Significance. If the central claims hold, the work meaningfully extends OOD research beyond binary scalar scores by providing a label-free route to type-aware characterization. Strengths include reliance on off-the-shelf pre-trained diffusion models, multi-statistic trajectories that capture noise-level discrepancies, and experiments that add a new capability (type classification) largely absent from prior detectors.
major comments (2)
- [Abstract and §3] Abstract and §3 (method): the central claim that type classification occurs without type-specific labels or supervision is load-bearing, yet the manuscript provides no explicit algorithm, derivation, or pseudocode showing how a raw multi-statistic trajectory vector is mapped to a type prediction via a label-free procedure (e.g., clustering or nearest-centroid assignment) whose groups generalize beyond the finite benchmark set.

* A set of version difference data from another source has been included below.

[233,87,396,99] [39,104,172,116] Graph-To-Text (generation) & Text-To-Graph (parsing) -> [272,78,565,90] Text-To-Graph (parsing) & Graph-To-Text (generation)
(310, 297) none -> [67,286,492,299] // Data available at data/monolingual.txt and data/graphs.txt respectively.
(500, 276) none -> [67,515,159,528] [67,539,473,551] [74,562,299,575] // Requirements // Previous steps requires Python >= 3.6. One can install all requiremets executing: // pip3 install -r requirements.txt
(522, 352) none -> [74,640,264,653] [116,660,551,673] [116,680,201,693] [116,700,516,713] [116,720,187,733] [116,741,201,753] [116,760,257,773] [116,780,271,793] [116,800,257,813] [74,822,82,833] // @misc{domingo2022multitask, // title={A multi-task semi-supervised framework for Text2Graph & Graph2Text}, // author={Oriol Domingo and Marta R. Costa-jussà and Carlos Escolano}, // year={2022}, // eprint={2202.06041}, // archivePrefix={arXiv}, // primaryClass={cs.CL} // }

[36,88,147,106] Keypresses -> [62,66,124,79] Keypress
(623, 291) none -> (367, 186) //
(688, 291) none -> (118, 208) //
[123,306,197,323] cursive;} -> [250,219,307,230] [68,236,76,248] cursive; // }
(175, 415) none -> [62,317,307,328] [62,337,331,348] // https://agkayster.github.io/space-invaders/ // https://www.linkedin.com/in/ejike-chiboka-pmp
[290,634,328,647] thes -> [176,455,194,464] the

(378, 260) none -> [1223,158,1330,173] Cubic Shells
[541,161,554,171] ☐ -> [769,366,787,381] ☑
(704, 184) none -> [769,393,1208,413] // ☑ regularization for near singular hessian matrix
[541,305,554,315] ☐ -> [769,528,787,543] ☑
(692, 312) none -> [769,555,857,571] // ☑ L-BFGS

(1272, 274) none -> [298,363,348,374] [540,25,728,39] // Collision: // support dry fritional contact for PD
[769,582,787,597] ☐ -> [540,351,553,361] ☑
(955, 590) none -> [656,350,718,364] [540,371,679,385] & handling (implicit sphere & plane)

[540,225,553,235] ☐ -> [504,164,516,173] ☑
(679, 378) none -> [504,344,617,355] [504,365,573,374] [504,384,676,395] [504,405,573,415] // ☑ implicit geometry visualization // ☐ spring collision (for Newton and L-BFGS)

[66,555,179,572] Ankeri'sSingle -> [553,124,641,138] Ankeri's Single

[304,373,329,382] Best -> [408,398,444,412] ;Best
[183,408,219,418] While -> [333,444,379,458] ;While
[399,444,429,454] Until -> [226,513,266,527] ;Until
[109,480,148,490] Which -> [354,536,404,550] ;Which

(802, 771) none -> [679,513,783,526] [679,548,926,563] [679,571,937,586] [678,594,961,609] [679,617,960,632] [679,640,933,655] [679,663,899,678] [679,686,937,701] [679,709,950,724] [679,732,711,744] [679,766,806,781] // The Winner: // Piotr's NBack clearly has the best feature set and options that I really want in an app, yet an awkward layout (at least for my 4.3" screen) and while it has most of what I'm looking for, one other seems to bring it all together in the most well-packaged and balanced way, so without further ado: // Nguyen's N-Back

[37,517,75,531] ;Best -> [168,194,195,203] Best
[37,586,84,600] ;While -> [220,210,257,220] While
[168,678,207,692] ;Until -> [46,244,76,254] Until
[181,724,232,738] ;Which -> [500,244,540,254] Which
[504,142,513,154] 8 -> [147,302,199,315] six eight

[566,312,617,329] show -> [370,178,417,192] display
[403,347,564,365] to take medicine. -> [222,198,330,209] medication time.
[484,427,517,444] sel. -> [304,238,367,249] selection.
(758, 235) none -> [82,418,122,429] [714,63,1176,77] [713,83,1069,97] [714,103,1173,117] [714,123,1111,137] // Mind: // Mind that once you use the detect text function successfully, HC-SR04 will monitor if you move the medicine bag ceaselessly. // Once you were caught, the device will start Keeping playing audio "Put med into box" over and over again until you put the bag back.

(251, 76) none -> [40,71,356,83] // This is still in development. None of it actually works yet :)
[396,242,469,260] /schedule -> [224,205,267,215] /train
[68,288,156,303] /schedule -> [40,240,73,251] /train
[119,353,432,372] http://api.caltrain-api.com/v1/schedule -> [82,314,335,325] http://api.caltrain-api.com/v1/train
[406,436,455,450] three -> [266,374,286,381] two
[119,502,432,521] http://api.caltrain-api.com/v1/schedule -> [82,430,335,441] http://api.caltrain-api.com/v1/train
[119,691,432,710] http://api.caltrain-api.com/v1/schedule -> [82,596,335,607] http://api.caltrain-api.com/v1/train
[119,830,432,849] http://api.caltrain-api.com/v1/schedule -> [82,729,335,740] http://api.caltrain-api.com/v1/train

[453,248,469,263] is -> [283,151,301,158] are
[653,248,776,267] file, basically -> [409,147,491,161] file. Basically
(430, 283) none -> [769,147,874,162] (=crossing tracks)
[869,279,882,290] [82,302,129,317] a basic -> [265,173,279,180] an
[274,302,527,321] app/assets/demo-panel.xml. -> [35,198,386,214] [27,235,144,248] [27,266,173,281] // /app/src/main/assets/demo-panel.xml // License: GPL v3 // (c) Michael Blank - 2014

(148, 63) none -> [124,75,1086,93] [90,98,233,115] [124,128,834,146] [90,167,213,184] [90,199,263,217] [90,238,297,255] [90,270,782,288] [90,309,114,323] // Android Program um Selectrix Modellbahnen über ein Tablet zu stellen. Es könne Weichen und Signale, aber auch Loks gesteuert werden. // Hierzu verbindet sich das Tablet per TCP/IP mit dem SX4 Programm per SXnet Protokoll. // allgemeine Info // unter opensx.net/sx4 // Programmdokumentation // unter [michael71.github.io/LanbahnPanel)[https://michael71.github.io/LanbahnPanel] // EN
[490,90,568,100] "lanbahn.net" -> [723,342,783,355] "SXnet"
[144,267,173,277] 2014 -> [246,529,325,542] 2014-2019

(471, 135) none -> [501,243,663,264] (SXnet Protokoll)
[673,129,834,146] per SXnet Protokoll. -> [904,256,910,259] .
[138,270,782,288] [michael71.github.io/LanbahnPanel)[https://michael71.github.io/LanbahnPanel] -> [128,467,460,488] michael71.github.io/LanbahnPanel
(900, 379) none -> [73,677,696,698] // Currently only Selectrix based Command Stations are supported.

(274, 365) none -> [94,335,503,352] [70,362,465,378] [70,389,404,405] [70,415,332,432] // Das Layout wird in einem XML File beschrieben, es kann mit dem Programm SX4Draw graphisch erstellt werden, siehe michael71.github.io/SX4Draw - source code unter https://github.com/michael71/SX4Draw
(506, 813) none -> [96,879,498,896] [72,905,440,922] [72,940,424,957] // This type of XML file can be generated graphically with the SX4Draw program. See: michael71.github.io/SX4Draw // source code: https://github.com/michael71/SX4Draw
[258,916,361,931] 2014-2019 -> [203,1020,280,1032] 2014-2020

- [§4] §4 (experiments): the reported classification accuracies are presented without detailing the exact evaluation protocol for type labels, the baselines used for the classification task, or ablation confirming that gains do not arise from post-hoc supervised heads trained on the same OOD-type annotations used for testing.
minor comments (2)
- [Table 1 and Figure 3] Table 1 and Figure 3: clarify the precise statistics extracted at each noise level and how the resulting feature dimensionality is chosen; the current description leaves the construction of the multi-dimensional vector somewhat underspecified.
- [§5] §5 (related work): add explicit comparison to any prior diffusion-based OOD methods that also operate on denoising trajectories, even if they remain scalar-based.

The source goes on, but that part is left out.